Knowing how to choose an LED headlamp can be tricky business. LED headlamps are available in a wide variety of price ranges and can be used in many different situations, each with its own unique lighting requirements. In order to choose the best headlamp for your needs, it’s helpful to understand the different features of an LED headlamp and how they affect the quality of the device.
When shopping for LED headlamps, here are some things to consider:
Brightness, or luminosity, is one of the most important elements to consider in a headlamp. With the incandescent phase-out under way, watts are no longer commonly used to gauge brightness. Instead, the brightness of an LED headlamp is measured in lumens.
Most models will range between 20-90 lumens, although some high-performance LED headlamps can provide 150 lumens or more. If you’re concerned about buying the brightest light possible, be sure to check the lumen count, which does not always directly correlate to price. A couple of other things to keep in mind about lumens:
- Some headlamps may have a powerful lumen count but only have the “spotlight” beam ability, which intensifies the luminosity.
- Keep in mind the higher lumen count, the greater the drain on the battery. For example, an LED headlamp that puts out 150 lumens may only have a 4-hour battery life when used at full power.
2. Battery Power and Rechargeability
Having your battery die on the trail would be a major setback, so it’s important to become familiar with your LED headlamp’s capacity. When comparing LED headlamps, think about the battery type you want, which can make a difference in price as well as functionality.
For headlamps that use Lithium Ion rechargeable batteries, consider that it may be difficult to find and install a replacement battery several years down the road, when your headlamp still has a lot of life but the battery is drained of its recharging power. Additionally, you may need to buy a solar charger to reload your light power on the trail for extended trips.
Regular batteries are a good option, because you can easily pack extras to ensure the brightest beam. While comparing the lumens, simultaneously check battery life to measure efficiency and prepare yourself for recharging needs.
3. Beam Angle
In addition to the intensity of your headlamp’s beam, you’ll also want to consider how much area it covers. Most LED headlamps use a diffuse flood beam to light up the largest area possible. Flood beams are best for most common uses, such as hiking at night, setting up camp and working on cars or in crawl spaces – any activity in which you need peripheral vision.
In some cases, however, you may prefer a more focused, penetrating spotlight, or throw beam. A spotlight is helpful if you are traveling quickly through dark areas, such as on a mountain bike, or if you need to see as far as possible into the distance. LED headlamps with throw beams are less common; however, some models will allow you to switch back and forth between flood and spotlight.

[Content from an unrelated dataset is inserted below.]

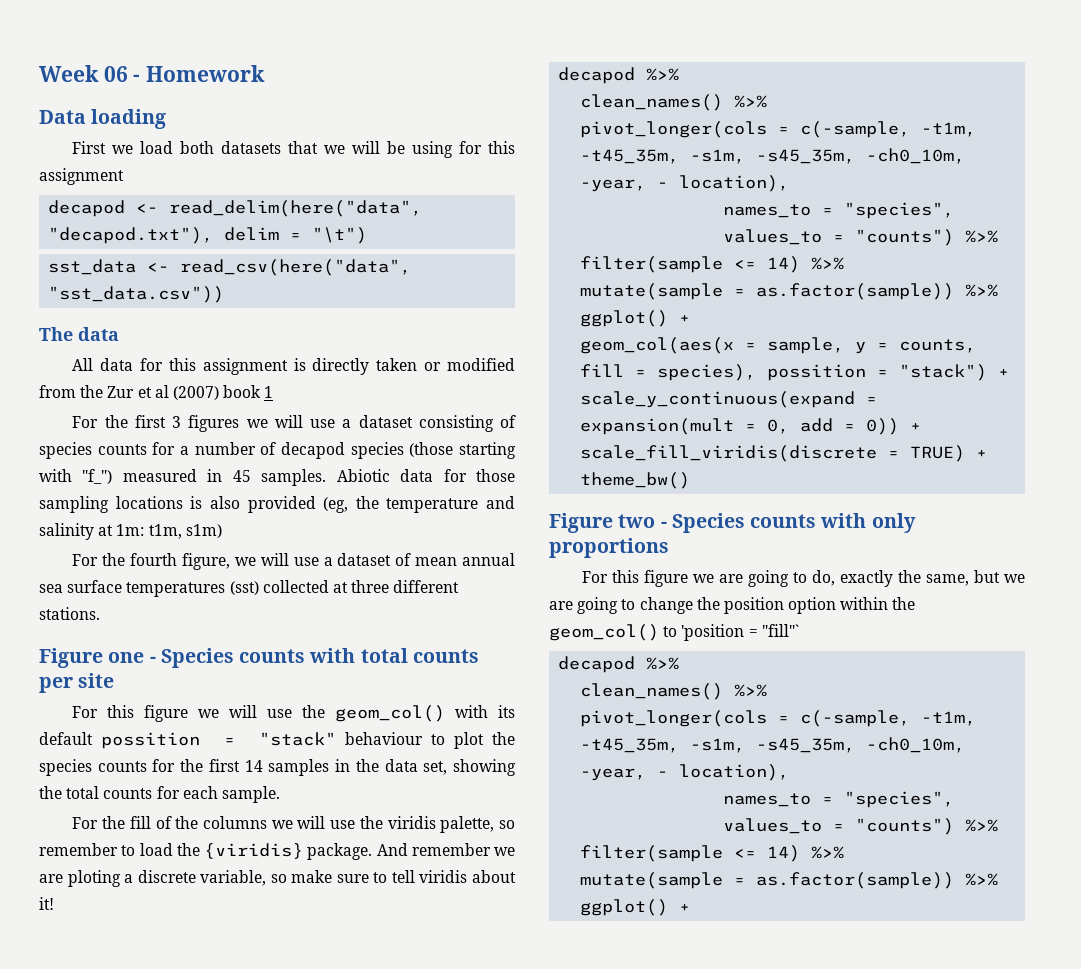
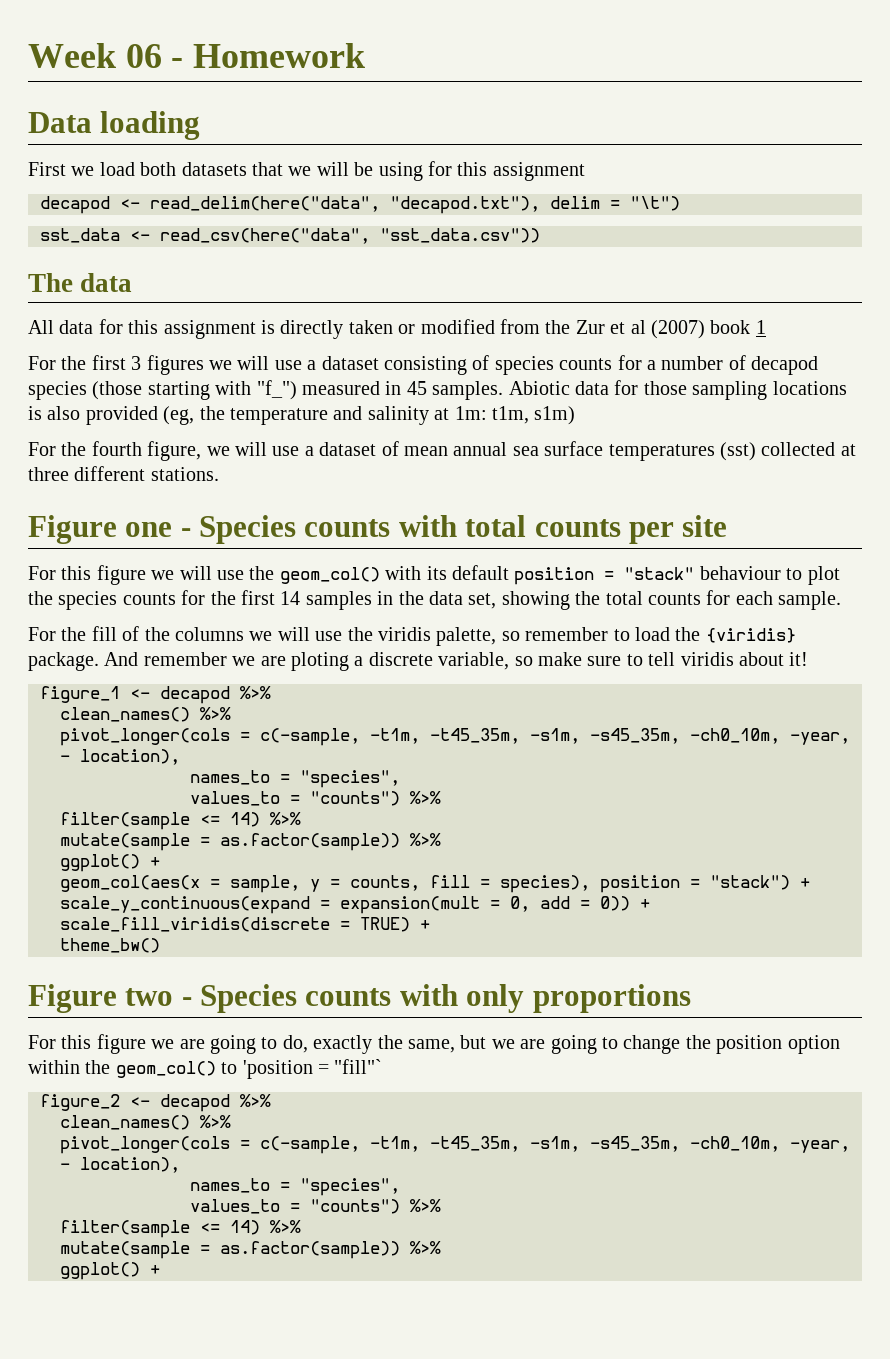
[101,732,201,749] possition -> [514,567,595,585] position
(54, 903) none -> [40,686,150,703] figure_1 <-
[767,364,867,381] possition -> [600,875,680,893] position
(799, 630) none -> [40,1094,150,1111] figure_2 <-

Some things to note about beam angles:
- Certain cheaper LED headlamps may be sold as flood lights but have a narrow beam angle that doesn’t cover as much area as a true flood. Look for a 60-120 degree beam for max coverage.
- Some headlamps combine a flood and spot beam to provide both types of coverage at once. This is known as a “directional flood” or a “spot with spill.”
4. Beam Settings
The more settings your LED headlamp has, the more flexibility it offers and the more control you have over your lighting. The most versatile headlamps offer four settings: high, medium, low and flashing. These can be actually quite important, as they allow you to preserve your high beams and battery life for when you need them most.
Another beloved headlamp feature to look for is a red light or filter, which is crucial in preserving your night vision while camping or fishing and can help you avoid scaring away game while hunting. Night vision may not seem that important – until you get up in the middle of the night to go to the bathroom and you’re suddenly blinded by your own headlamp. Additionally, the red filter prevents you from blinding or disturbing the people around you.
Now, go out and let your little light shine!